DIRECTIONS:
Give again, word for word, every line in the entries below from the line with "text: Select Authentication" up to and including the line with "background: #1d4ed8 ->", and no other line.

DATA FOR PROCESSING:
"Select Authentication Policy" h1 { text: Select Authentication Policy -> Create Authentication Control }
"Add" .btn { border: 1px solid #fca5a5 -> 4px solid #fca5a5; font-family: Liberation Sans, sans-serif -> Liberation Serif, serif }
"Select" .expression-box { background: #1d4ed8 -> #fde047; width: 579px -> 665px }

==

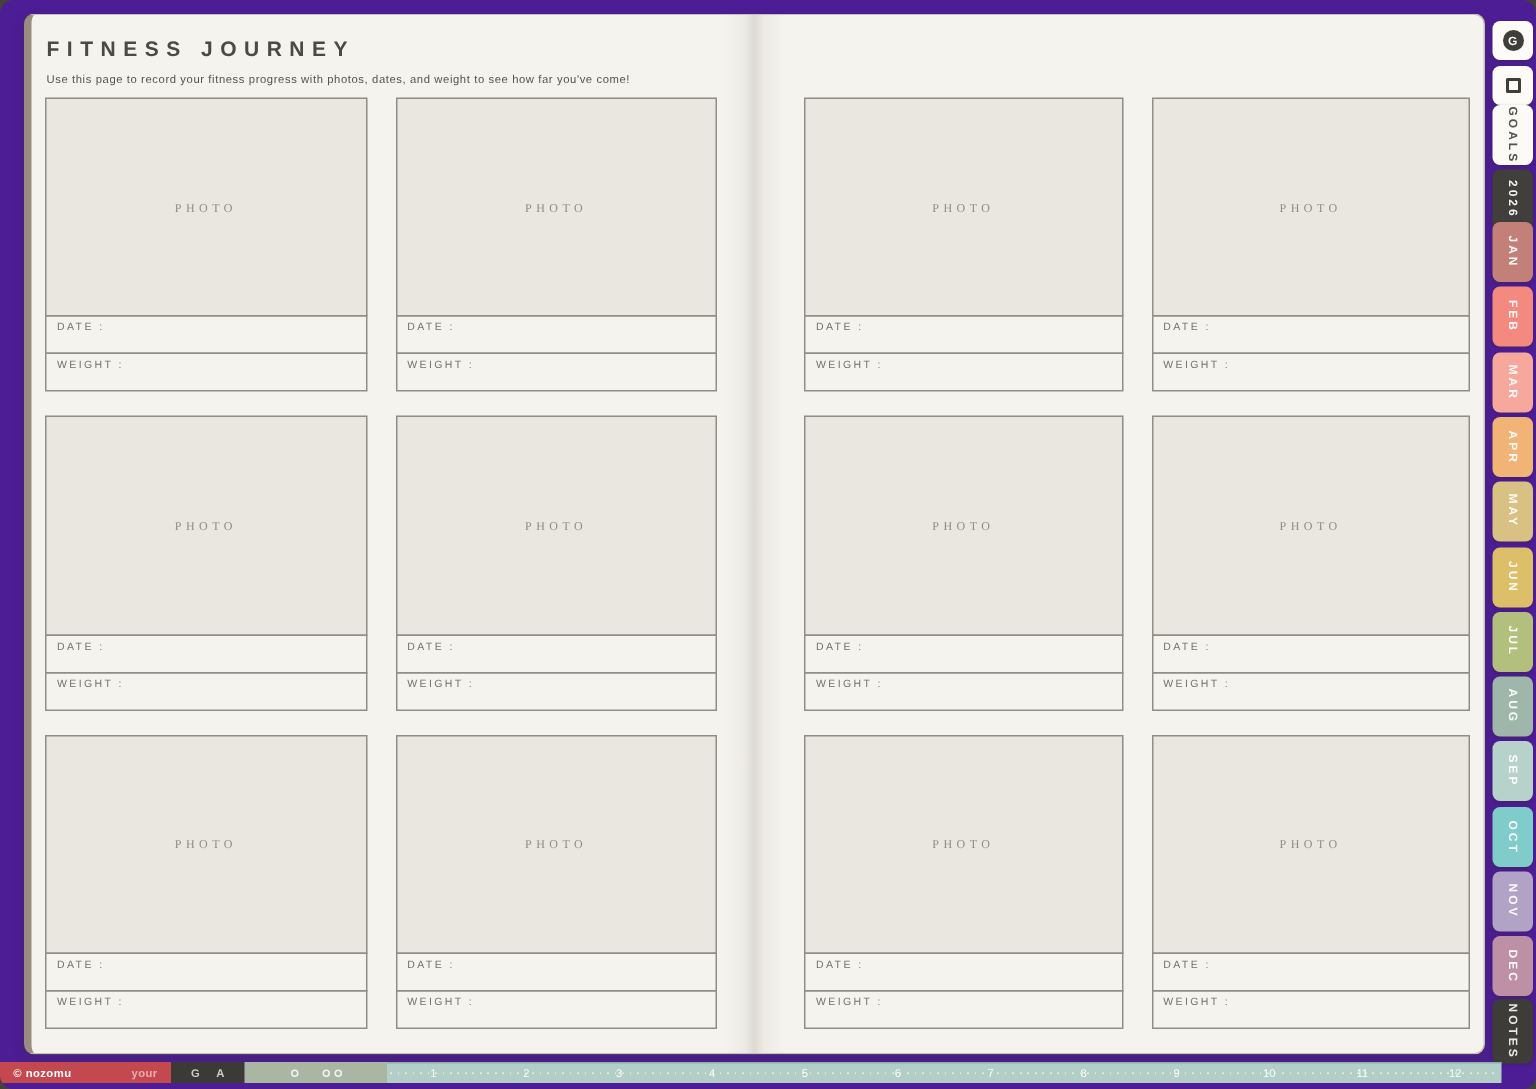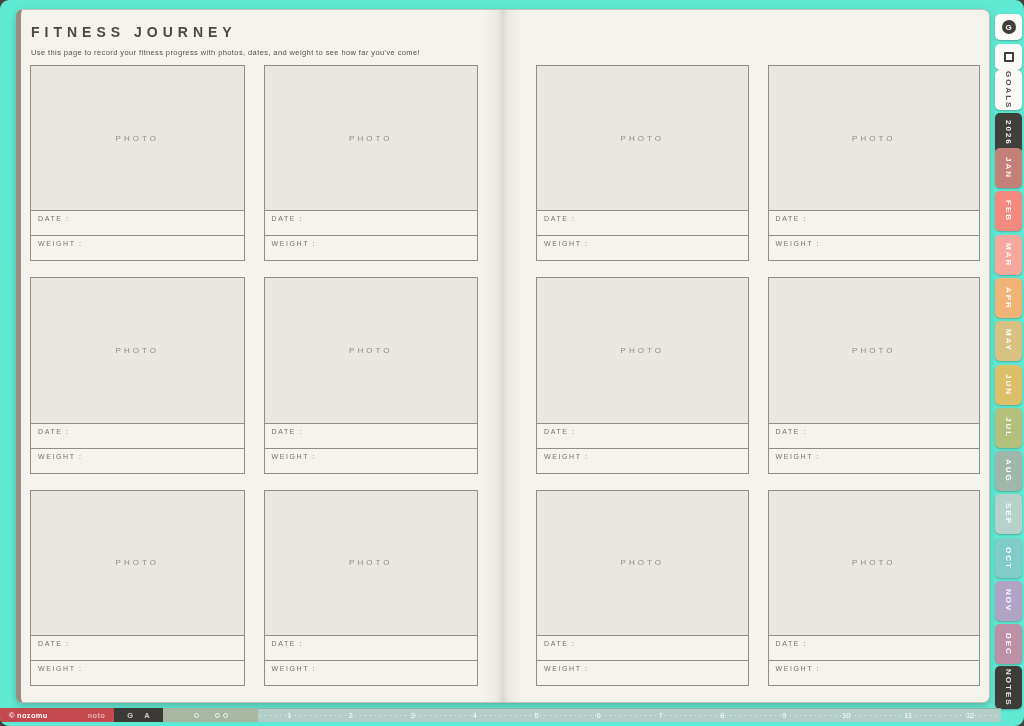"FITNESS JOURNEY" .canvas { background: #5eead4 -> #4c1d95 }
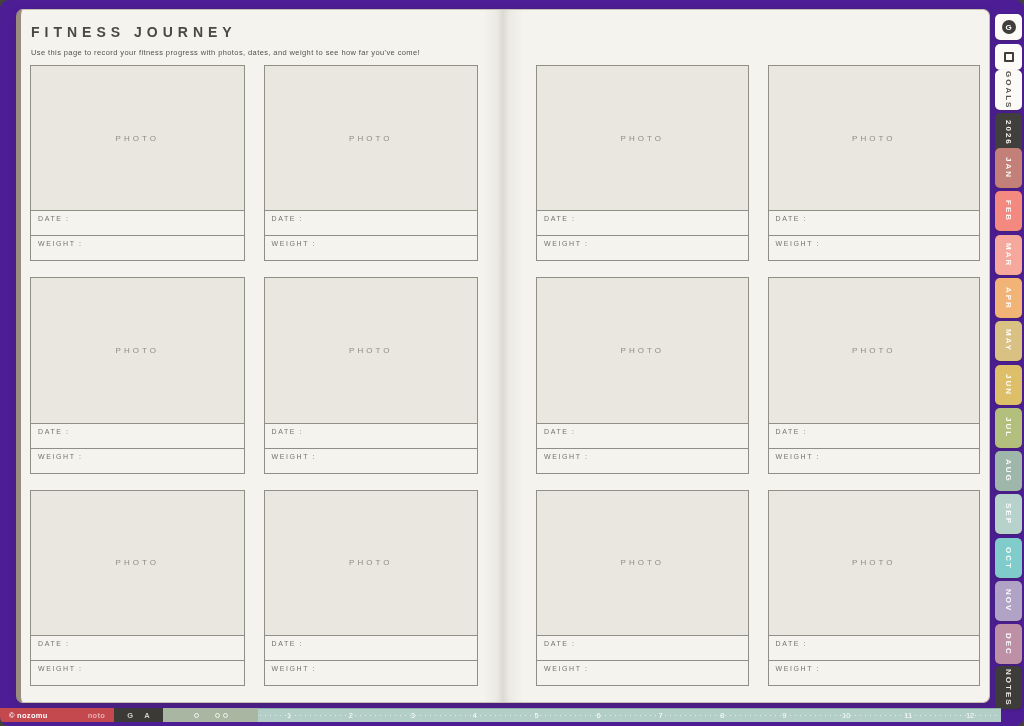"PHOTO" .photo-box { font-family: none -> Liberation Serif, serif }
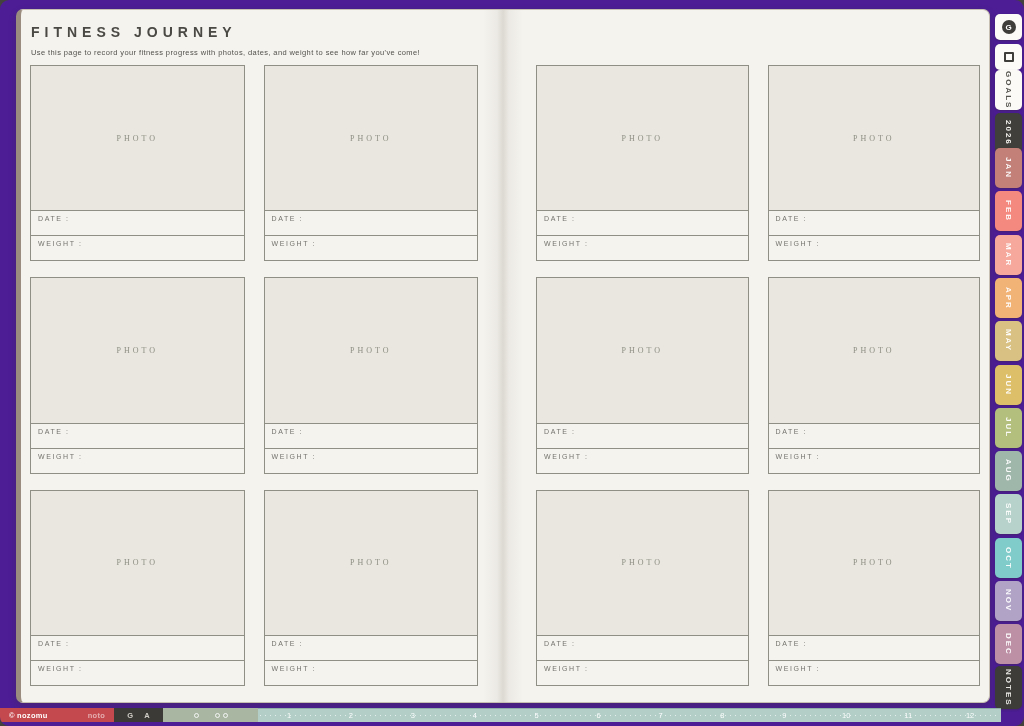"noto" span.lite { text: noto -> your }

RESPONSE TO THIS EXERCISE:
"Select Authentication Policy" h1 { text: Select Authentication Policy -> Create Authentication Control }
"Add" .btn { border: 1px solid #fca5a5 -> 4px solid #fca5a5; font-family: Liberation Sans, sans-serif -> Liberation Serif, serif }
"Select" .expression-box { background: #1d4ed8 -> #fde047; width: 579px -> 665px }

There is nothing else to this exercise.